This work is supported by Continuum Analytics and the XDATA Program as part of the Blaze Project

tl;dr I play with Numba and find it effective.

Ising model with numba


Confession, I’ve never actually used Numba. Well that’s not quite true; I’ve indirectly used Numba thousands of times because Blaze auto-generates numba ufuncs. Still I’ve never used it for a particular problem. I usually define problems with large array operations and compile those down. Numba takes a different approach and translates Python for loops to efficient LLVM code. This is all lower in the hardware stack than where I usually think.

But when I was looking for applications to motivate recent work in nearest-neighbor communications in dask a friend pointed me towards the Ising model, a simple physical system that is both easy to code up and has nice macro-scale properties. I took this as an example to play with Numba. This post details my experience.

Ising Model

Disclaimer: I am not a physicist

The Ising model represents a regular grid of points where each point has two possible states, spin up and spin down. States like to have the same spin as their immediate neighbors so when a spin-down state is surrounded by more spin-up states it will switch to spin-up and vice versa. Also, due to random fluctuations, points might switch spins, even if this switch is not favorable. In pseudocode an Ising update step might look like the following

for every point in the grid:
    energy = my spin * sum of all of the spins (+1 or -1) of neighboring points
    if energy is improved by switching:
    else if we're particulalry unlucky
        switch anyway

For this kind of algorithm imperative for-loopy code is probably the most clear. You can do this with high-level array operations too (e.g. NumPy/Blaze/Theano), but it’s a mess.

Numba code

Here is my solution to the problem with Numba and a gif of the solution

Ising model with numba

import numba
import numpy as np
from math import exp, log, e, sqrt

kT = 2 / log(1 + sqrt(2), e)

def _update(x, i, j):
    n, m = x.shape
    dE = 2* x[i, j] * (
                     x[(i-1)%n, (j-1)%m]
                   + x[(i-1)%n,  j     ]
                   + x[(i-1)%n, (j+1)%m]

                   + x[ i     , (j-1)%m]
                   + x[ i     , (j+1)%m]

                   + x[(i+1)%n, (j-1)%m]
                   + x[(i+1)%n,  j     ]
                   + x[(i+1)%n, (j+1)%m]
    if dE <= 0 or exp(-dE / kT) > np.random.random():
        x[i, j] *= -1

def update(x):
    n, m = x.shape

    for i in range(n):
        for j in range(0, m, 2):  # Even columns first to avoid overlap
            _update(x, i, j)

    for i in range(n):
        for j in range(1, m, 2):  # Odd columns second to avoid overlap
            _update(x, i, j)

if __name__ == '__main__':
    x = np.random.randint(2, size=(1000, 1000)).astype('i1')
    x[x == 0] = -1
    for i in range(100):

My old beater laptop executes one update step on a 1000x1000 grid in 50ms. Without Numba this takes 12s. This wasn’t a canned demo by an expert user / numba developer; this was just my out-of-the-box experience.

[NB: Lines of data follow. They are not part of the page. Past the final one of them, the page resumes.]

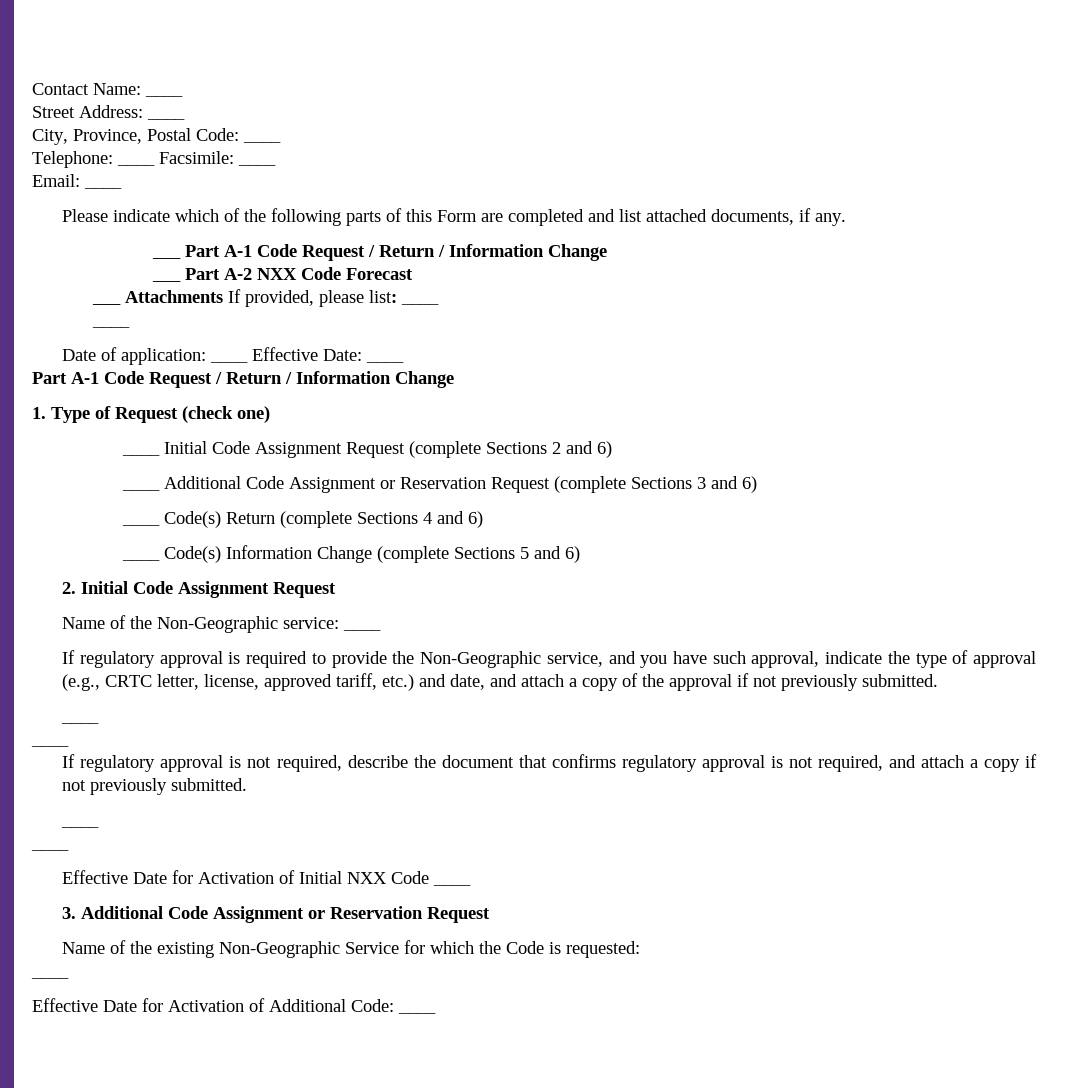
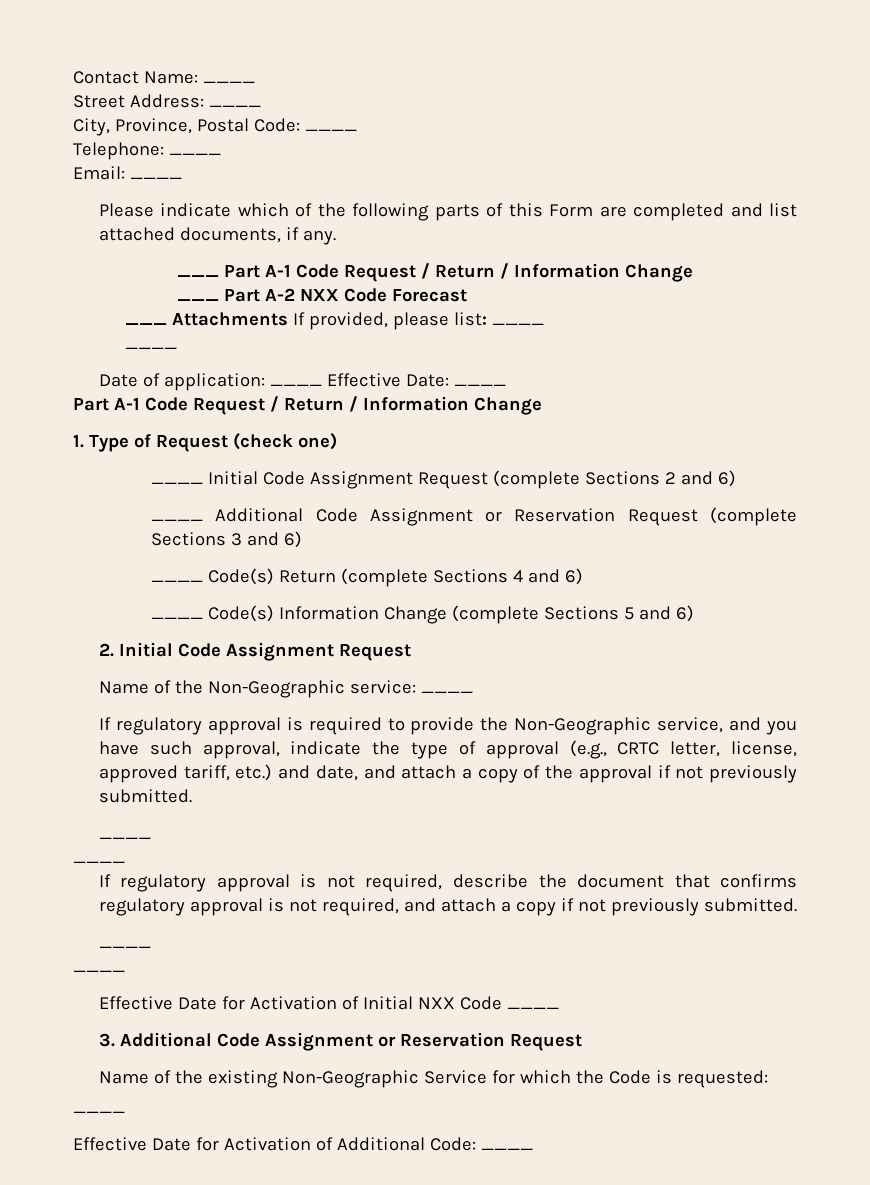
- Telephone: ____ Facsimile: ____
+ Telephone: ____

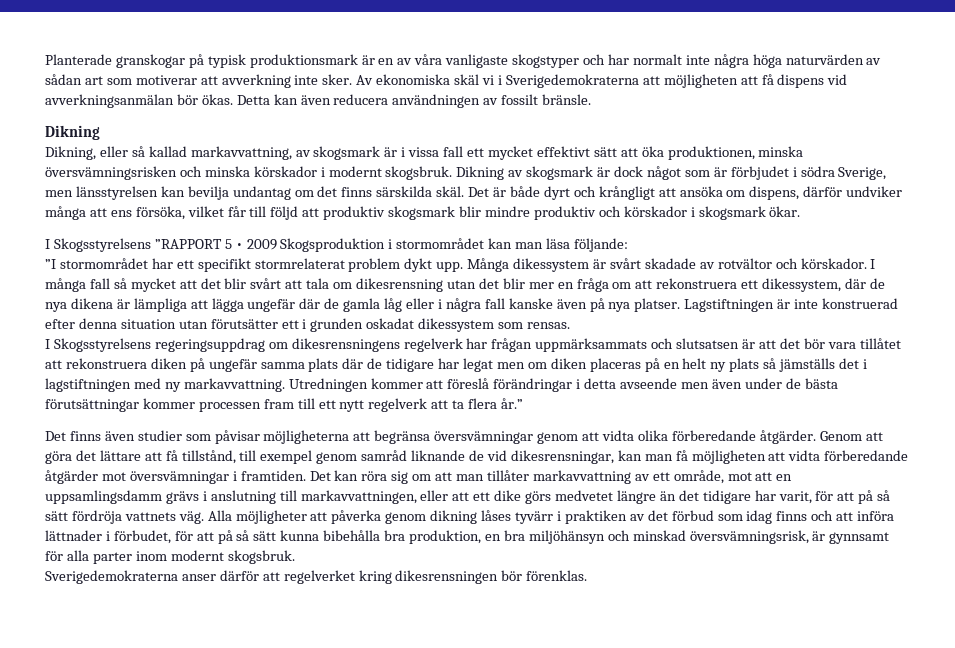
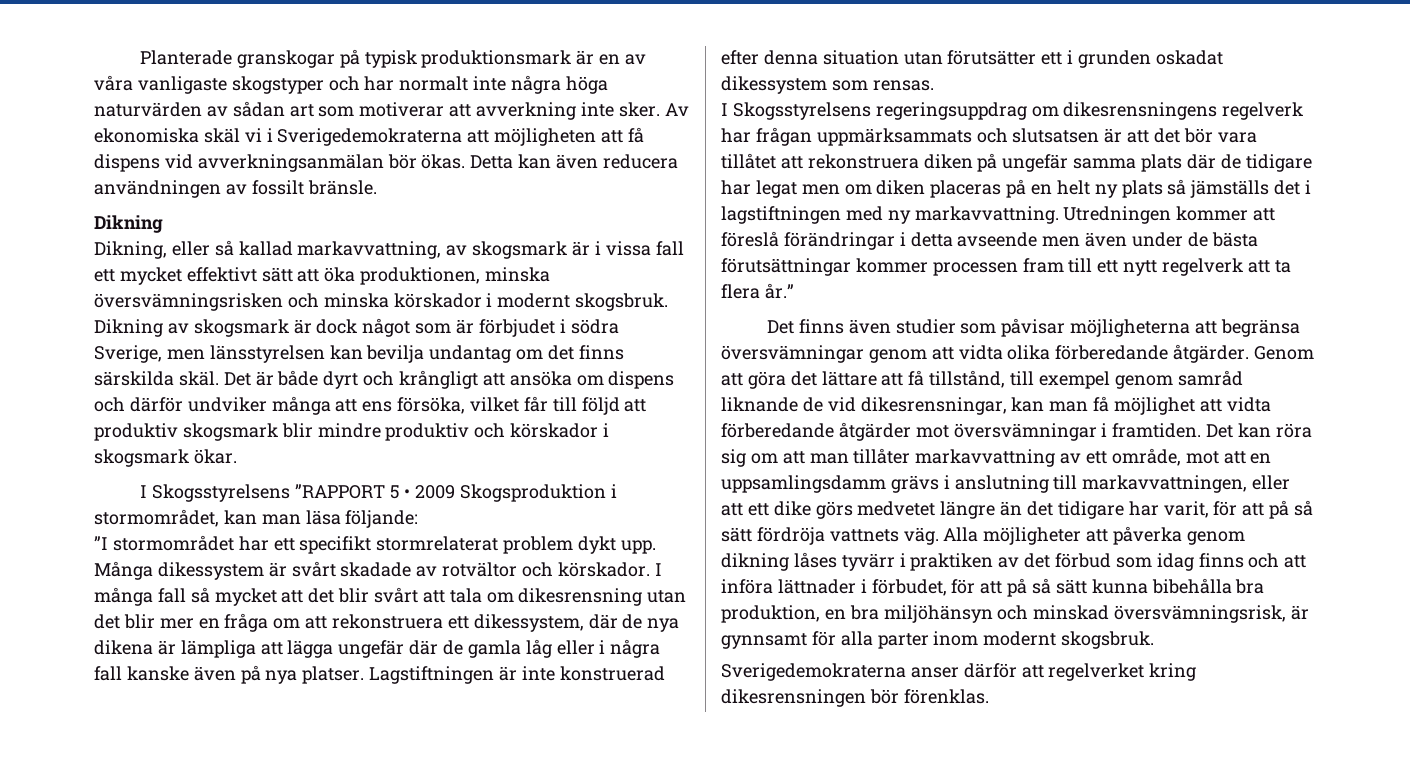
- Det är både dyrt och krångligt att ansöka om dispens, därför undviker många att ens försöka, vilket får till följd att produktiv skogsmark blir mindre produktiv och körskador i skogsmark ökar.
+ Det är både dyrt och krångligt att ansöka om dispens och därför undviker många att ens försöka, vilket får till följd att produktiv skogsmark blir mindre produktiv och körskador i skogsmark ökar.
- I Skogsstyrelsens ”RAPPORT 5 • 2009 Skogsproduktion i stormområdet kan man läsa följande:
+ I Skogsstyrelsens ”RAPPORT 5 • 2009 Skogsproduktion i stormområdet, kan man läsa följande:
- Genom att göra det lättare att få tillstånd, till exempel genom samråd liknande de vid dikesrensningar, kan man få möjligheten att vidta förberedande åtgärder mot översvämningar i framtiden.
+ Genom att göra det lättare att få tillstånd, till exempel genom samråd liknande de vid dikesrensningar, kan man få möjlighet att vidta förberedande åtgärder mot översvämningar i framtiden.

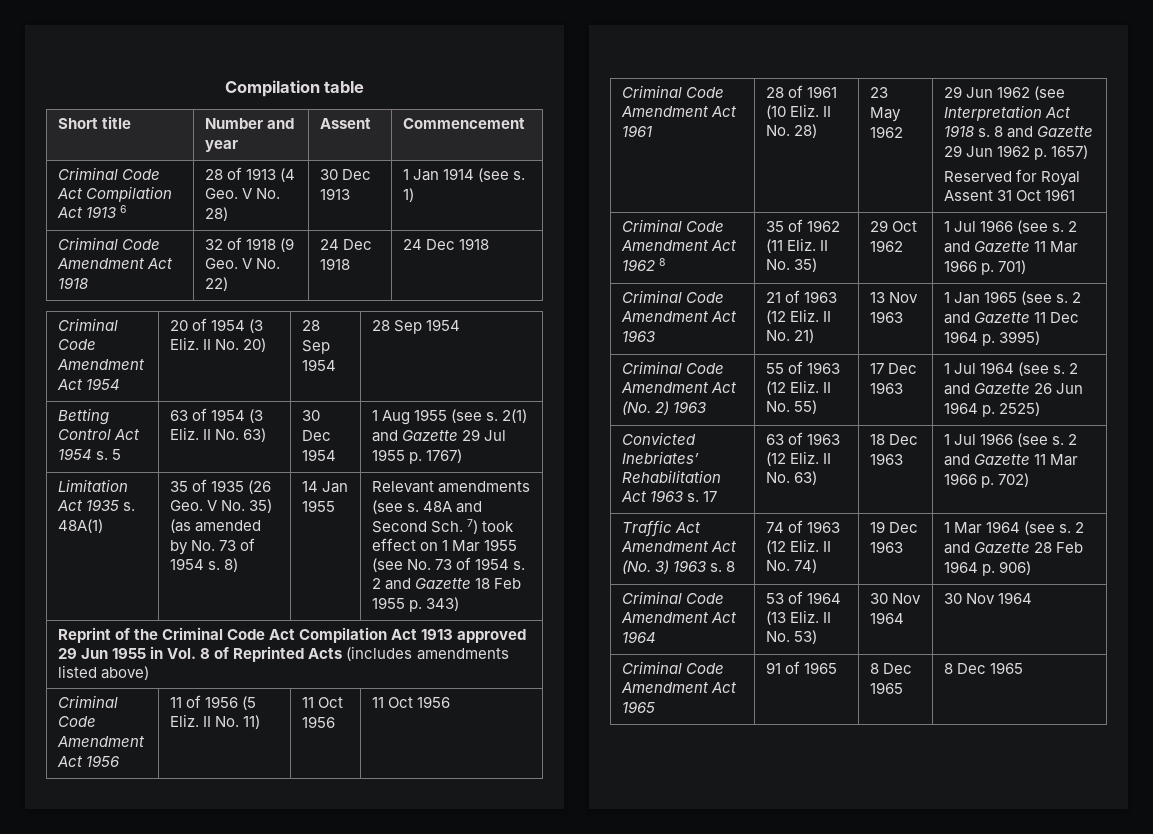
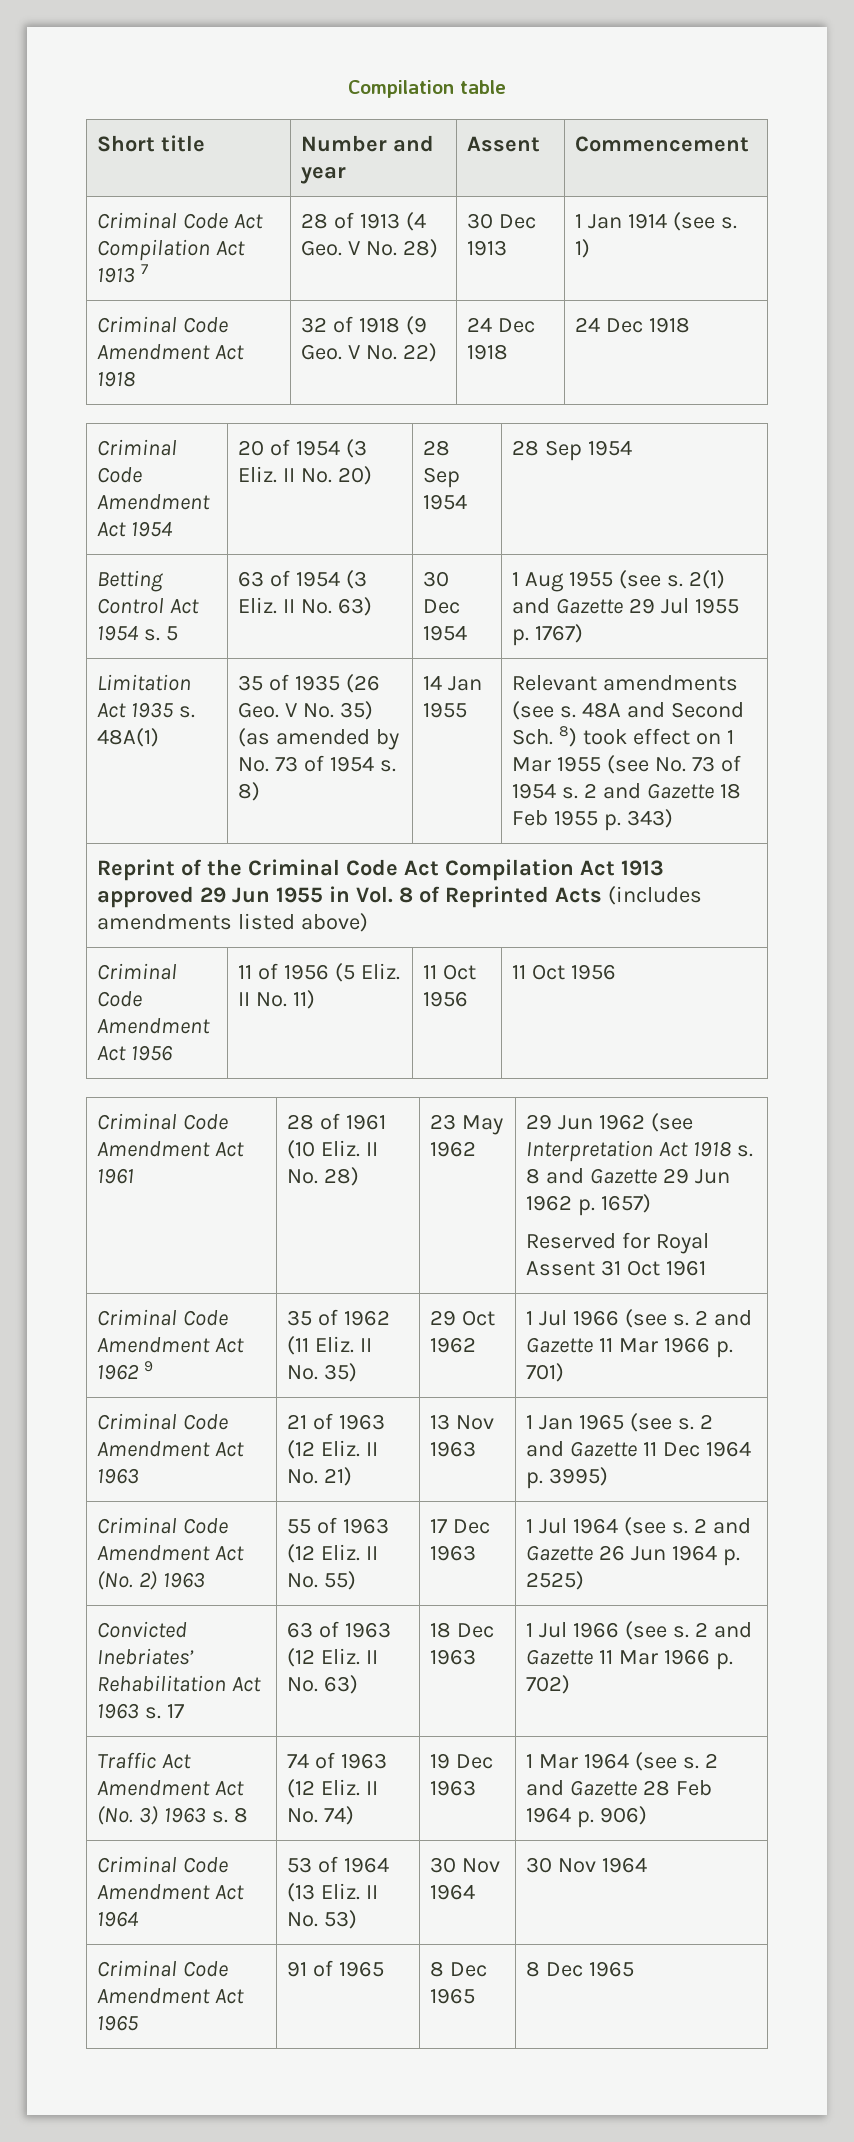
- Criminal Code Act Compilation Act 1913 6 | 28 of 1913 (4 Geo. V No. 28) | 30 Dec 1913 | 1 Jan 1914 (see s. 1)
+ Criminal Code Act Compilation Act 1913 7 | 28 of 1913 (4 Geo. V No. 28) | 30 Dec 1913 | 1 Jan 1914 (see s. 1)
- 48A and Second Sch. 7) took effect on 1 Mar 1955 (see No. 73 of 1954 s.
+ 48A and Second Sch. 8) took effect on 1 Mar 1955 (see No. 73 of 1954 s.
- Criminal Code Amendment Act 1962 8 | 35 of 1962 (11 Eliz. II No. 35) | 29 Oct 1962 | 1 Jul 1966 (see s. 2 and Gazette 11 Mar 1966 p. 701)
+ Criminal Code Amendment Act 1962 9 | 35 of 1962 (11 Eliz. II No. 35) | 29 Oct 1962 | 1 Jul 1966 (see s. 2 and Gazette 11 Mar 1966 p. 701)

I really like the following:

  • I can remove @numba.jit and use the Python debugger
  • I can assert that I’m only using LLVM with nopython=True
  • I can manage data with NumPy (or dask.array) separately from managing computation with Numba

I ran in to some issues and learned some things too:

  • random is only present in the developer preview builds of Numba (conda install -c numba numba). It will be officially released in the 0.18 version this March.
  • You don’t have to provide type signature strings. I tried providing these at first but I didn’t know the syntax and so repeatedly failed to write down the type signature correctly. Turns out the cost of not writing it down is that Numba will jit whenever it sees a new signature. For my application this is essentially free.